Ted Lasso season 2 premiered yesterday and my body is ready. I can’t even remember the last time I’ve fallen so head-over-heels for a new show. And to think I almost cancelled AppleTV+ right before I discovered it.
Madewell now has a Preloved shop! I knew they had a jean recycling program, but this is next-level. I’ll definitely be ordering (and then recycling) some maternity jeans because buying those new is expensive. I’ve kind of outgrown the Madewell aesthetic (there just isn’t a boho bone in my body, and boxy cuts don’t suit me), but I maintain that they have the best jeans in the game and I had missed wearing them!
My husband and I started watching McCartney 3,2,1on Hulu last night and it’s better than I could have imagined. It’s like it was tailor-made for my exact interests. I was thrilled to find out that “Michelle” was partially inspired by Edith Piaf’s “Milord,” one of my favorites! (La vie en rose came out while I was in high school, so I went through a big Little Sparrow phase).
On the subject of McCartney (my favorite subject!) Linda McCartney’s Family Kitchen has not disappointed. I’ve been eating some meat because it’s calorie and protein-dense which is important during pregnancy, but I am feeling the pull back towards plant-based living. It’s just what makes the most sense for me and my family, but you do you!

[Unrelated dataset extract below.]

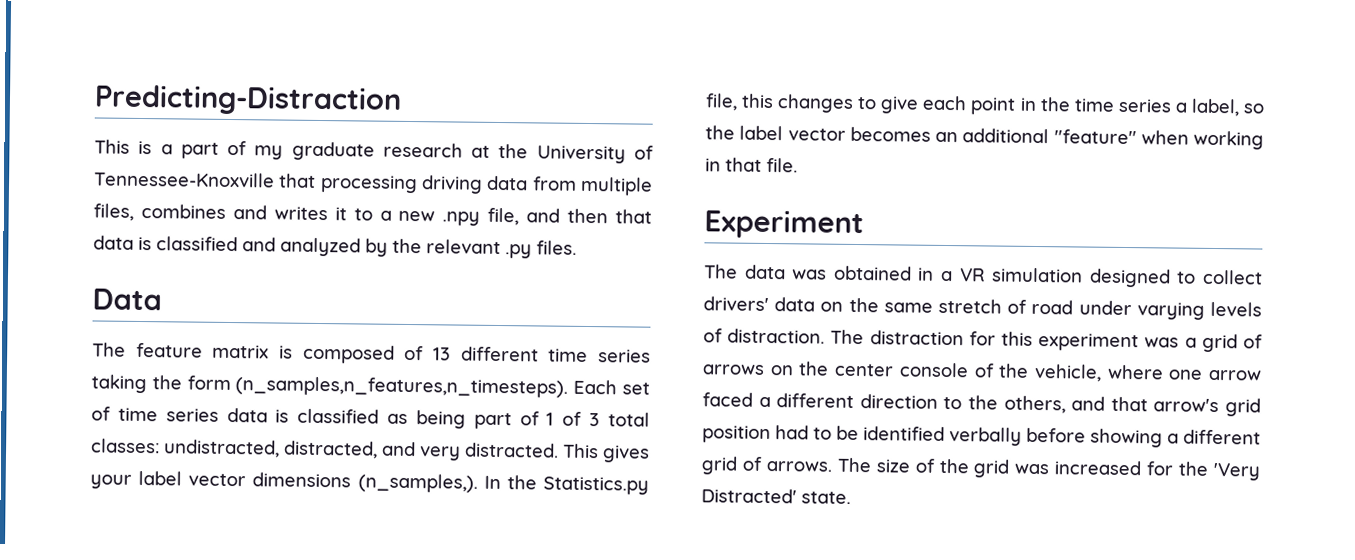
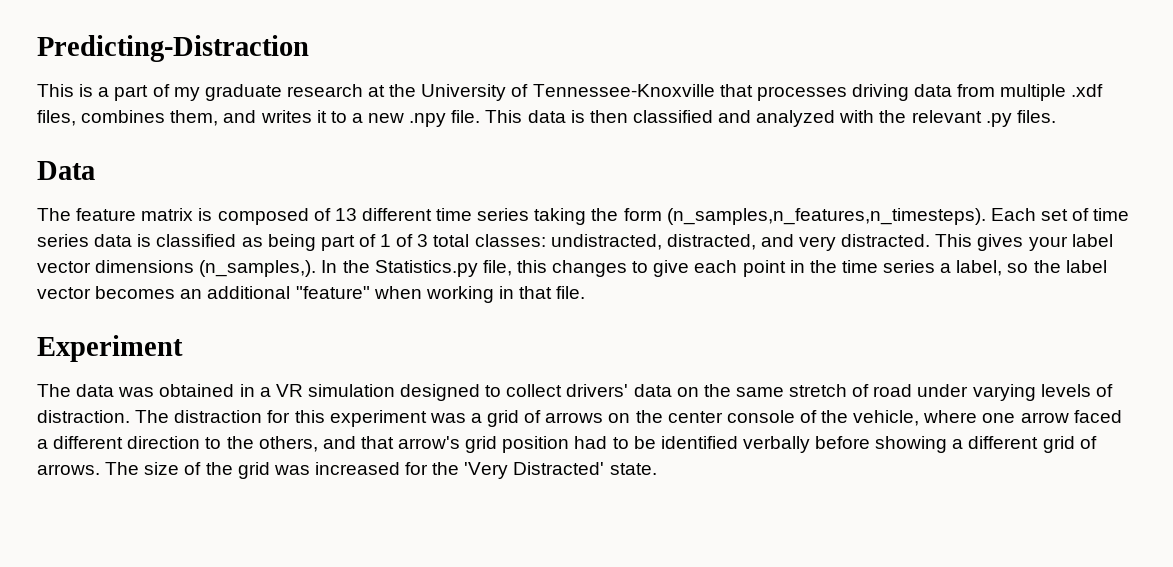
- This is a part of my graduate research at the University of Tennessee-Knoxville that processing driving data from multiple files, combines and writes it to a new .npy file, and then that data is classified and analyzed by the relevant .py files.
+ This is a part of my graduate research at the University of Tennessee-Knoxville that processes driving data from multiple .xdf files, combines them, and writes it to a new .npy file. This data is then classified and analyzed with the relevant .py files.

Never Have I Ever season 2 is out! I absolutely love this show, which speaks to my eternal love for Mindy Kaling, since media about young people rarely interests me (ironic, considering I am currently manufacturing two young people). I Googled it and the actor who plays Paxton Hall-Yoshida is a few months older than I am (30) so it’s okay to think he’s ridiculously cute.
Bought these chairs for my dining table. We currently have a pub-height table with 2 stools that won’t work for us once the babies arrive. I’m going to pair them with a cheap-ish Ikea table and upgrade once we don’t have little Tasmanian Devils running around our house. I mentioned Detransition, Baby earlier, and there’s a moving passage about how once women enter their 30s, dining sets become very important to them…I’m sure it was a condemnation of sorts, but I deeply related to it.
Lately I can’t stop listening to The Kinks. I wonder if it has anything to do with the name we picked for our daughter…
Get pregnant, they said. It will be magical, they said.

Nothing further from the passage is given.